Currently I'm trying to make the backend scalable (and reliable). As far as I can tell, the system could cope with more users by upgrading to a bigger server (which could become rather limiting), or by adding new servers in a cluster configuration - i.e. having several servers sitting behind a load balancer, probably with 1 database they all access.

I have sketched out the rough architecture of this: TCP server cluster problem

However what if the Red user sends a message to all other connected users? Red's server has a TCP connection with Red, but not with Green.

I can think of a one way to deal with this problem:

  • Each server could have an open TCP (or SSL) connection with each other server. When one server wants to send a message to all users it simply passes this along it's connection to the other servers. A record could be kept in the database of which servers are online (and their IP address), and one of the servers could be a boss - i.e. decides if others are up and running, if not it could remove them from the database (if a server was up and lost it's connection to the boss it could check the database and see if it had been removed, and restart if it had - else it could assume the boss was down.)

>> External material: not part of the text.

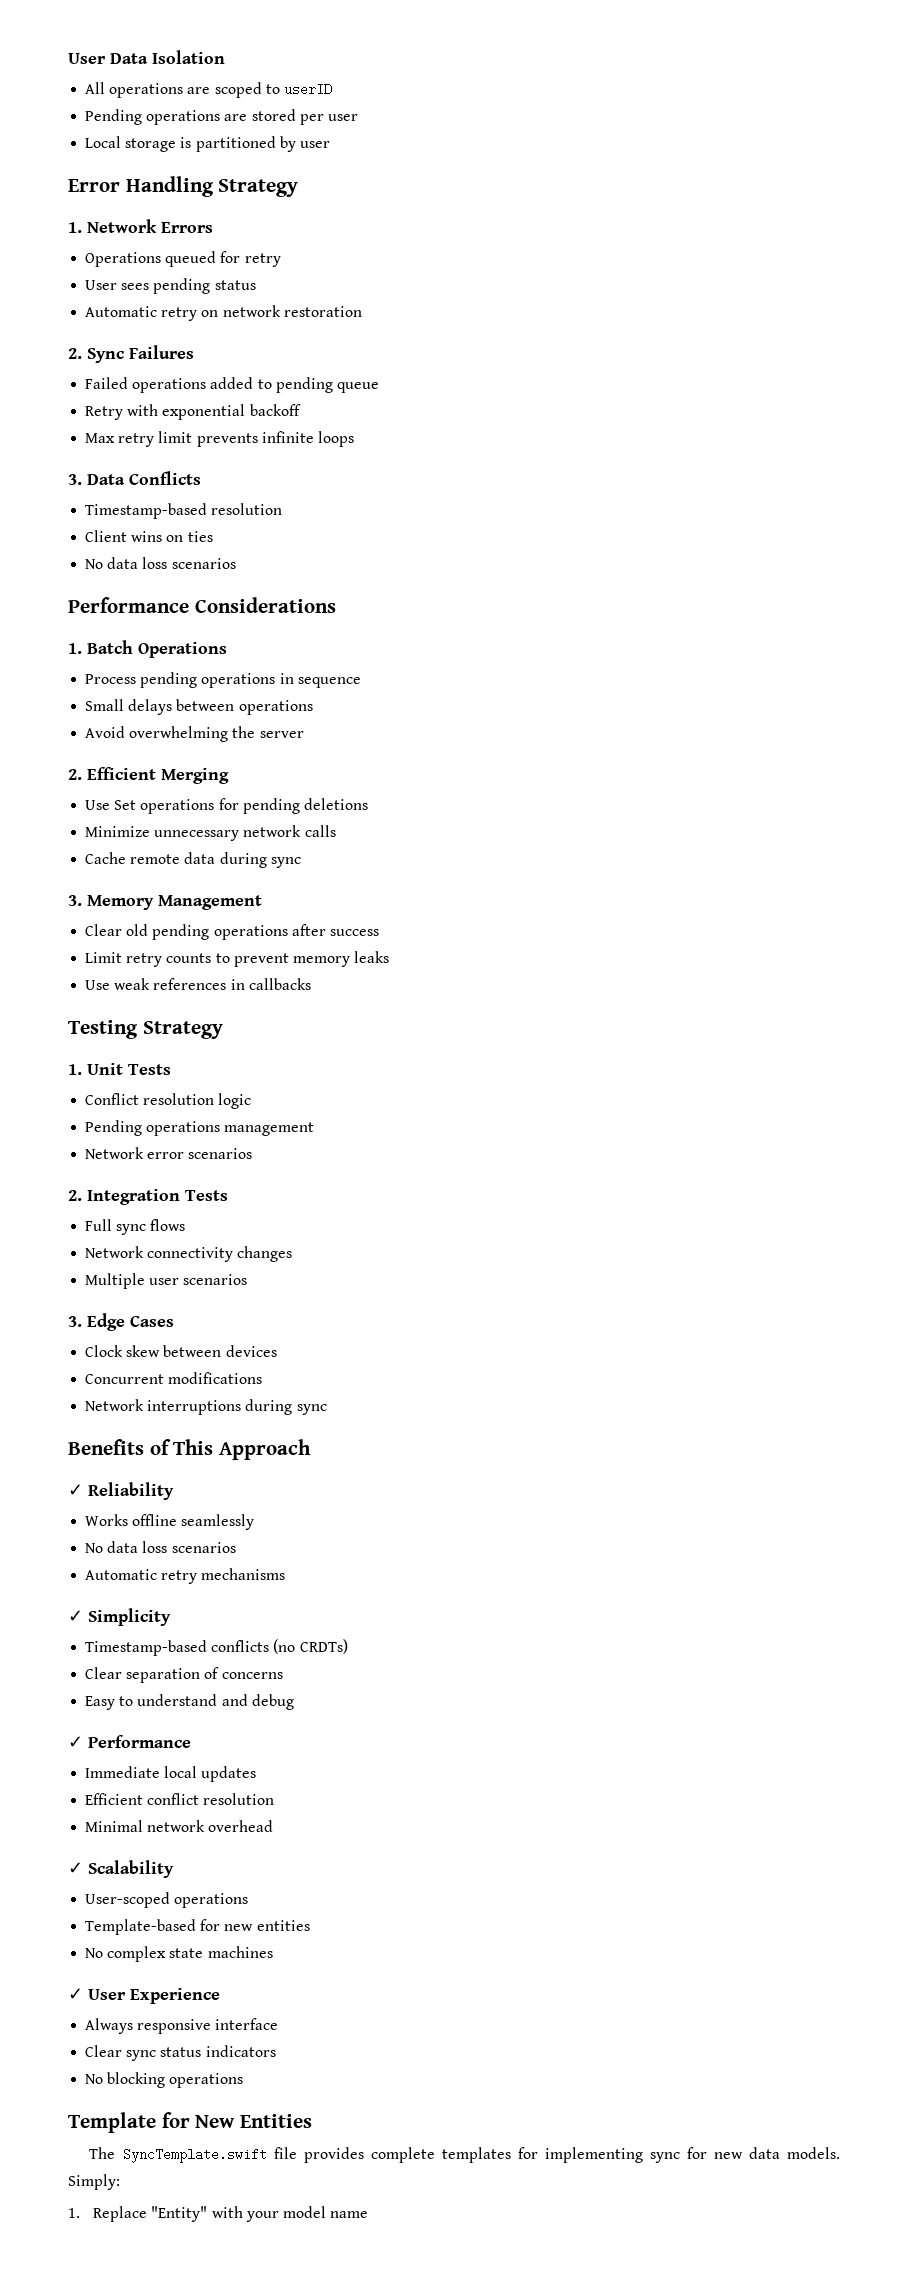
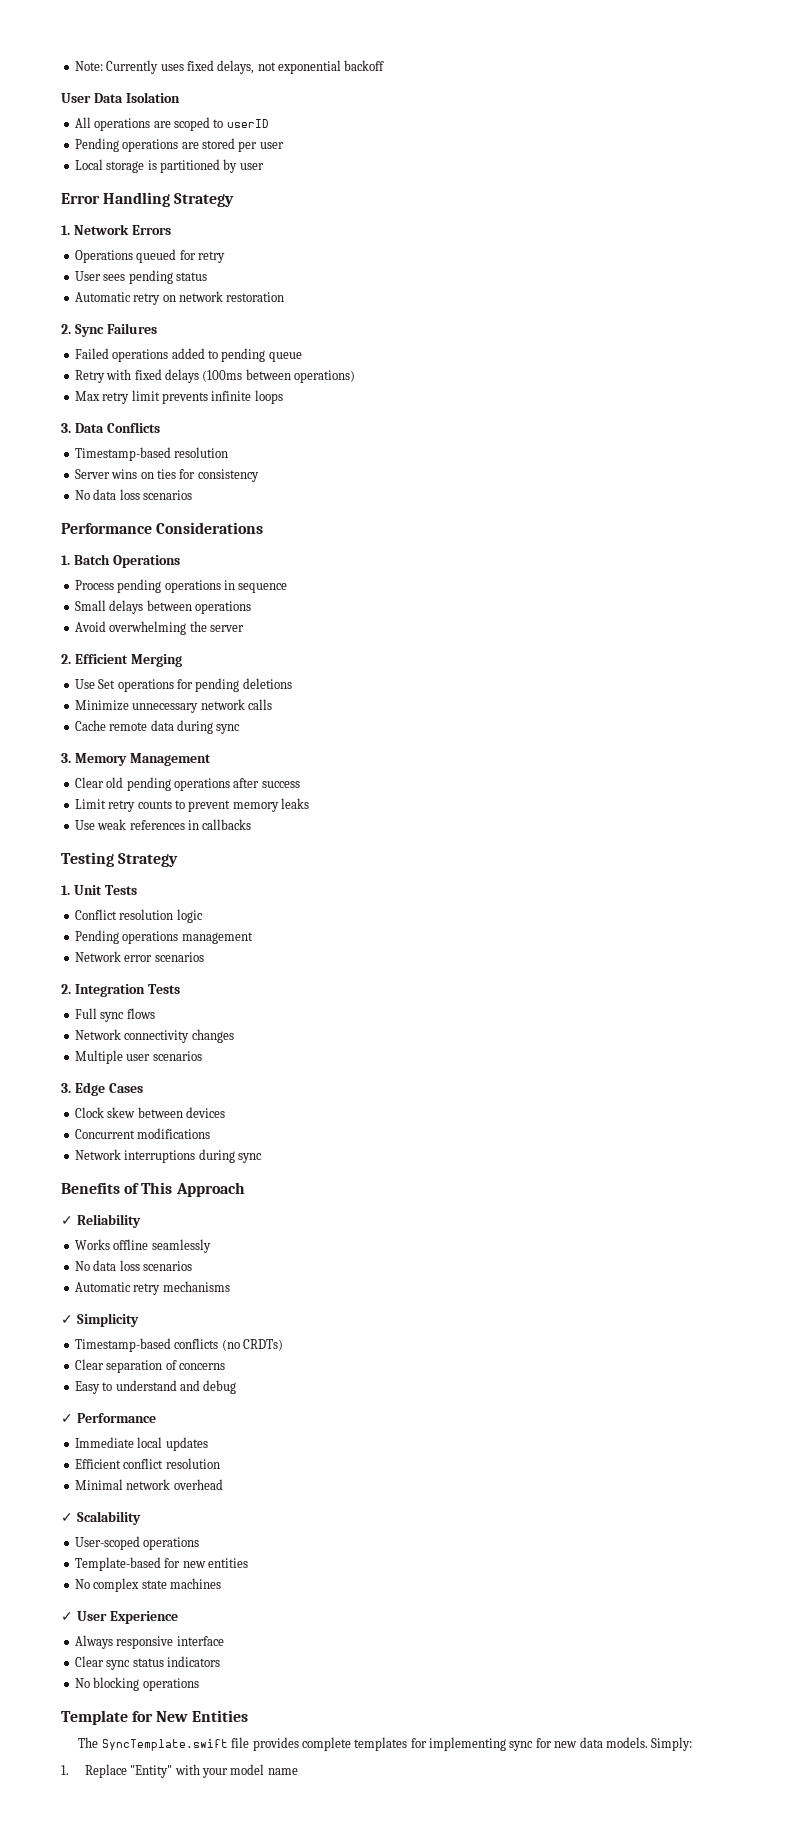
+ Note: Currently uses fixed delays, not exponential backoff
- Retry with exponential backoff
+ Retry with fixed delays (100ms between operations)
- Client wins on ties
+ Server wins on ties for consistency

Clearly this needs refinement but shows the general principle.

Alternatively I'm not sure if this is possible (- definitely seems like wishful thinking on my part):

  • Perhaps users could just connect to a box or router, and all servers could message all users through it?


If you know how to cluster TCP servers effectively, or a design pattern that provides a solution, or have any comments at all, then I would be very grateful. Thank you :-)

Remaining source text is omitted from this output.